RECORDS TO USE »
[Start of section]

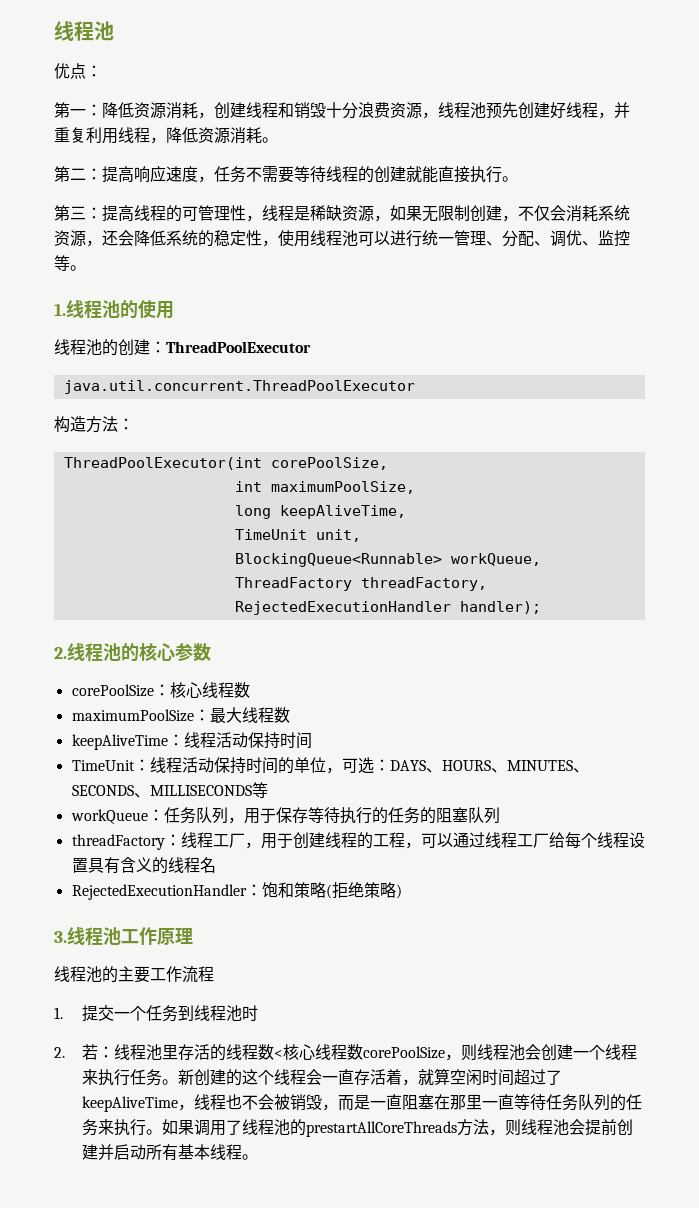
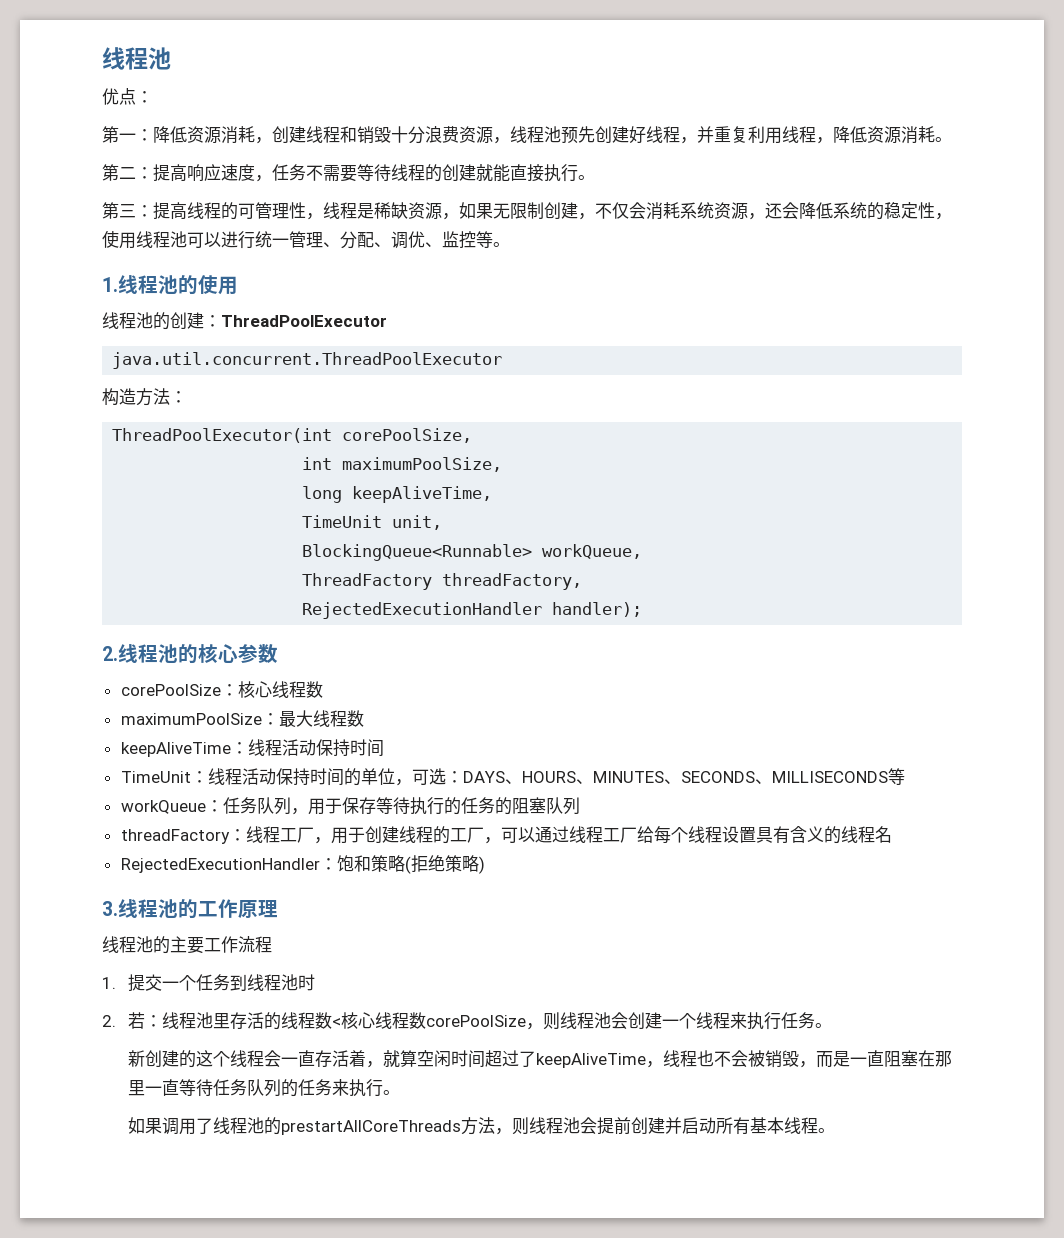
[388,832,405,848] 程 -> [466,827,484,843] 厂
(121, 936) none -> [178,899,198,919] 的
(178, 1082) none -> (833, 1025) //
(162, 1132) none -> (401, 1092) //

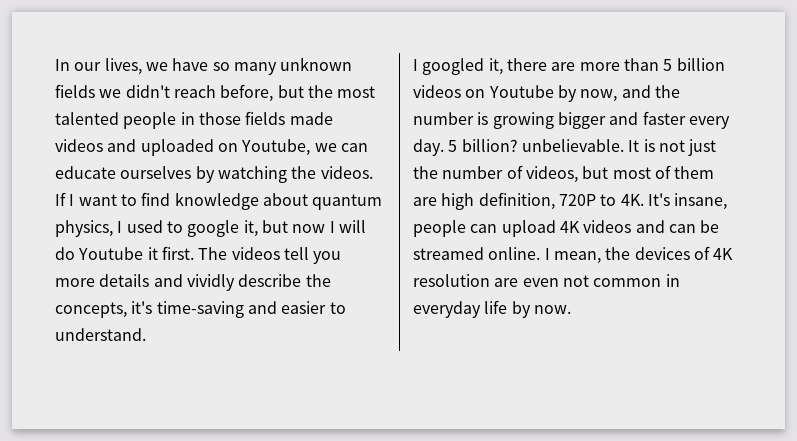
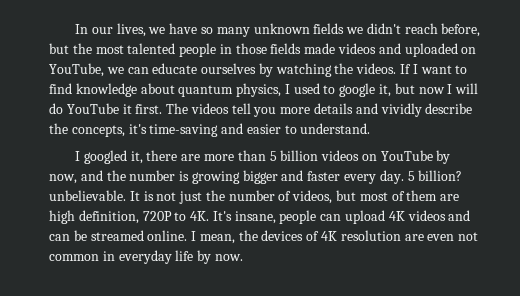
[241,139,311,156] Youtube, -> [49,63,104,77] YouTube,
[78,247,144,260] Youtube -> [66,103,119,114] YouTube
[488,85,554,98] Youtube -> [380,150,433,161] YouTube

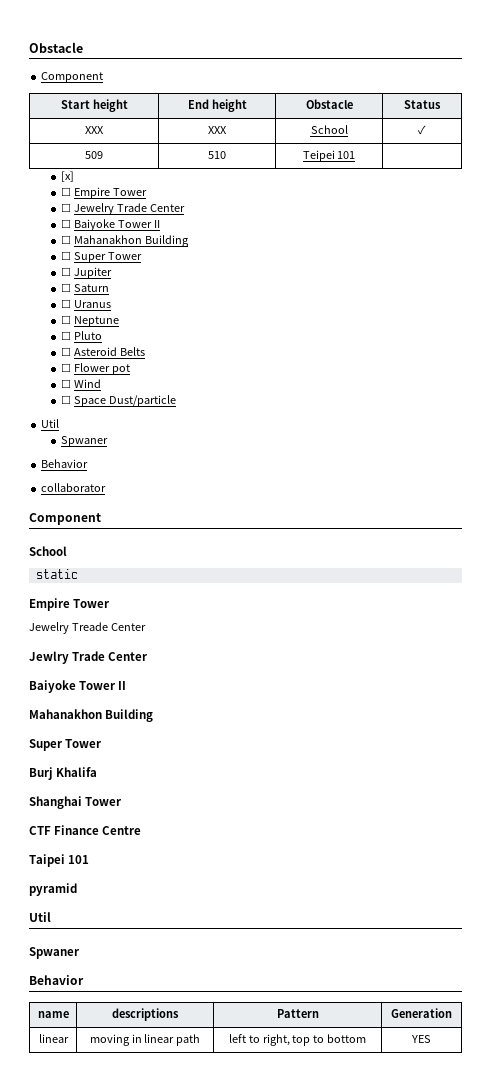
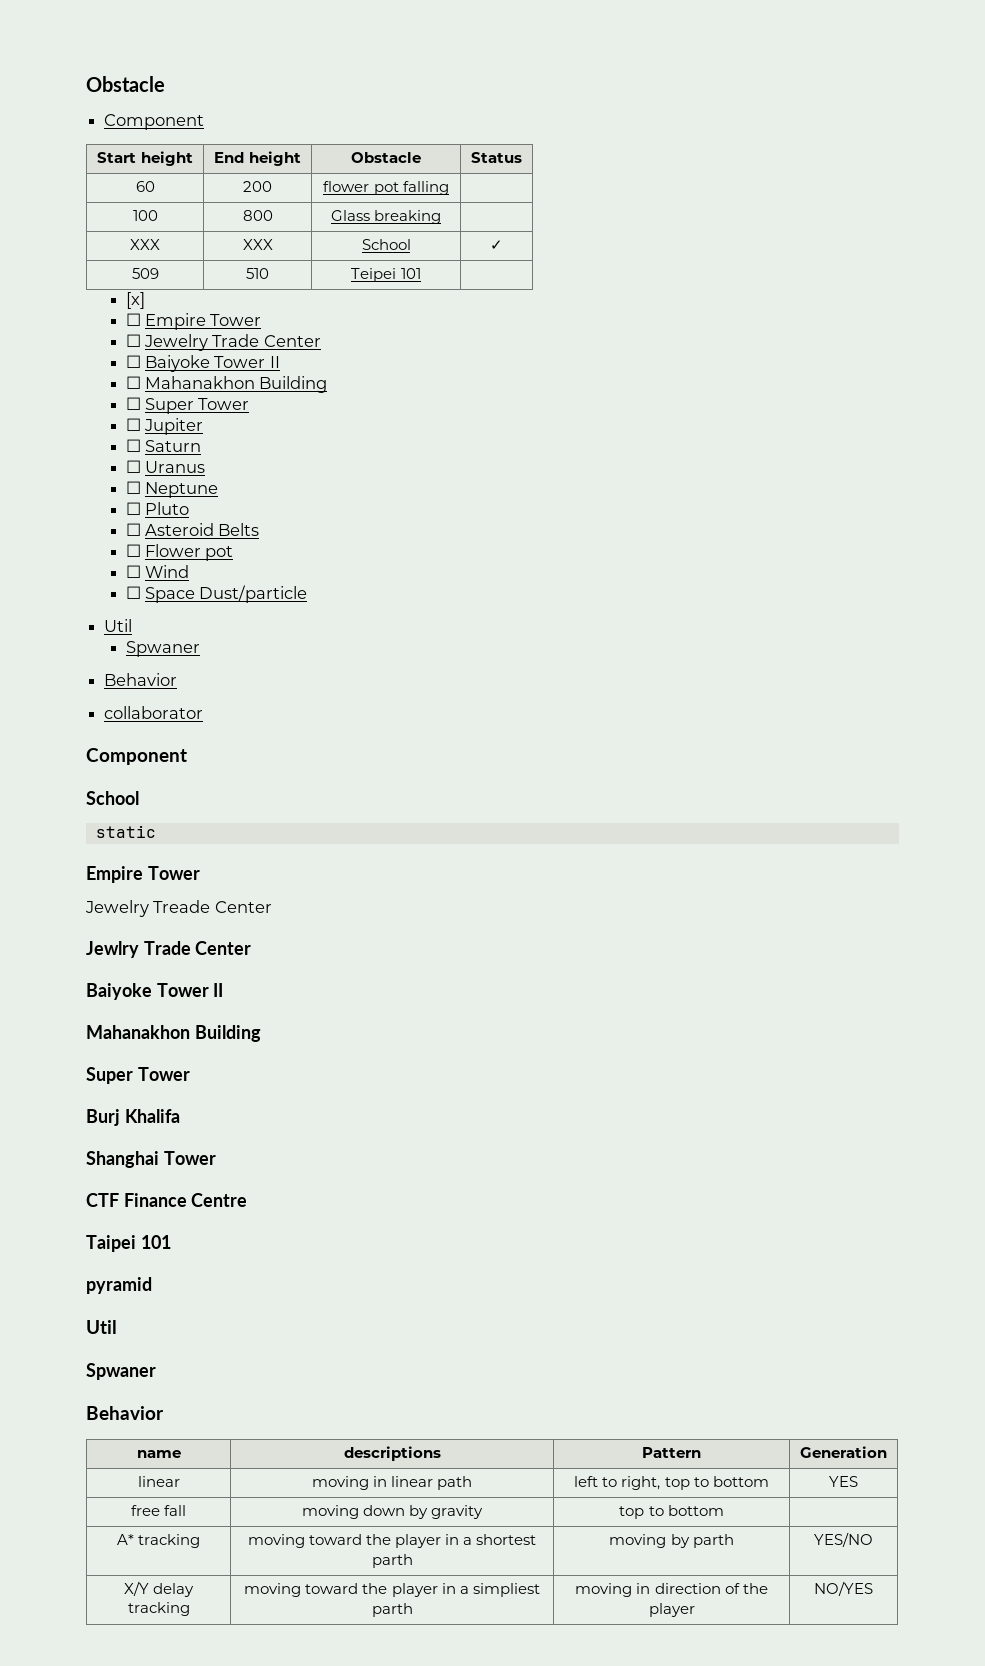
(442, 104) none -> [135,181,155,192] [243,181,272,192] [323,181,449,195] [132,210,158,221] [242,210,273,221] [330,210,442,224] // 60 | 200 | flower pot falling | // 100 | 800 | Glass breaking |
(432, 1039) none -> [130,1505,187,1516] [301,1505,484,1519] [619,1505,724,1519] [116,1534,201,1548] [247,1534,537,1548] [371,1554,413,1568] [609,1534,734,1548] [814,1532,873,1547] [123,1581,195,1597] [127,1602,190,1616] [244,1583,540,1597] [371,1603,413,1617] [575,1583,768,1597] [648,1603,695,1617] [814,1581,873,1596] // free fall | moving down by gravity | top to bottom | // A* tracking | moving toward the player in a shortest parth | moving by parth | YES/NO // X/Y delay tracking | moving toward the player in a simpliest parth | moving in direction of the player | NO/YES

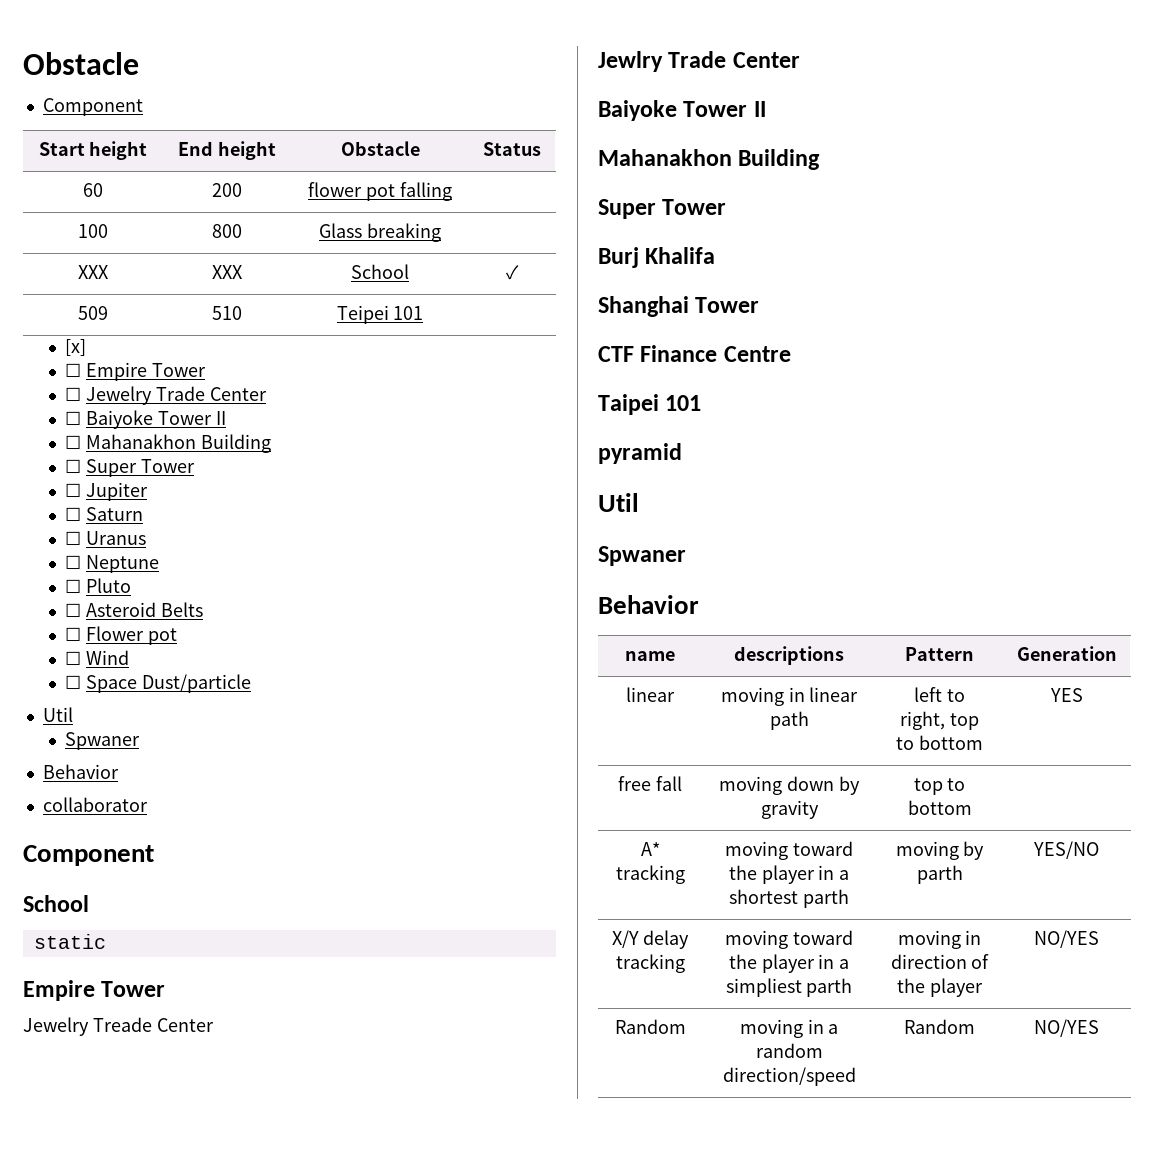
(873, 1588) none -> [614,1019,686,1034] [739,1019,839,1038] [755,1043,823,1058] [722,1067,856,1086] [904,1019,975,1034] [1034,1019,1099,1037] // Random | moving in a random direction/speed | Random | NO/YES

[End of section]

REQUIRED WORK »
Copy out exactly the lines that begin at the line with "[78,247,144,260] Youtube ->" and end at the final line of the entries above. Leave out the pictures.

RESPONSE AREA »
[78,247,144,260] Youtube -> [66,103,119,114] YouTube
[488,85,554,98] Youtube -> [380,150,433,161] YouTube

(442, 104) none -> [135,181,155,192] [243,181,272,192] [323,181,449,195] [132,210,158,221] [242,210,273,221] [330,210,442,224] // 60 | 200 | flower pot falling | // 100 | 800 | Glass breaking |
(432, 1039) none -> [130,1505,187,1516] [301,1505,484,1519] [619,1505,724,1519] [116,1534,201,1548] [247,1534,537,1548] [371,1554,413,1568] [609,1534,734,1548] [814,1532,873,1547] [123,1581,195,1597] [127,1602,190,1616] [244,1583,540,1597] [371,1603,413,1617] [575,1583,768,1597] [648,1603,695,1617] [814,1581,873,1596] // free fall | moving down by gravity | top to bottom | // A* tracking | moving toward the player in a shortest parth | moving by parth | YES/NO // X/Y delay tracking | moving toward the player in a simpliest parth | moving in direction of the player | NO/YES

(873, 1588) none -> [614,1019,686,1034] [739,1019,839,1038] [755,1043,823,1058] [722,1067,856,1086] [904,1019,975,1034] [1034,1019,1099,1037] // Random | moving in a random direction/speed | Random | NO/YES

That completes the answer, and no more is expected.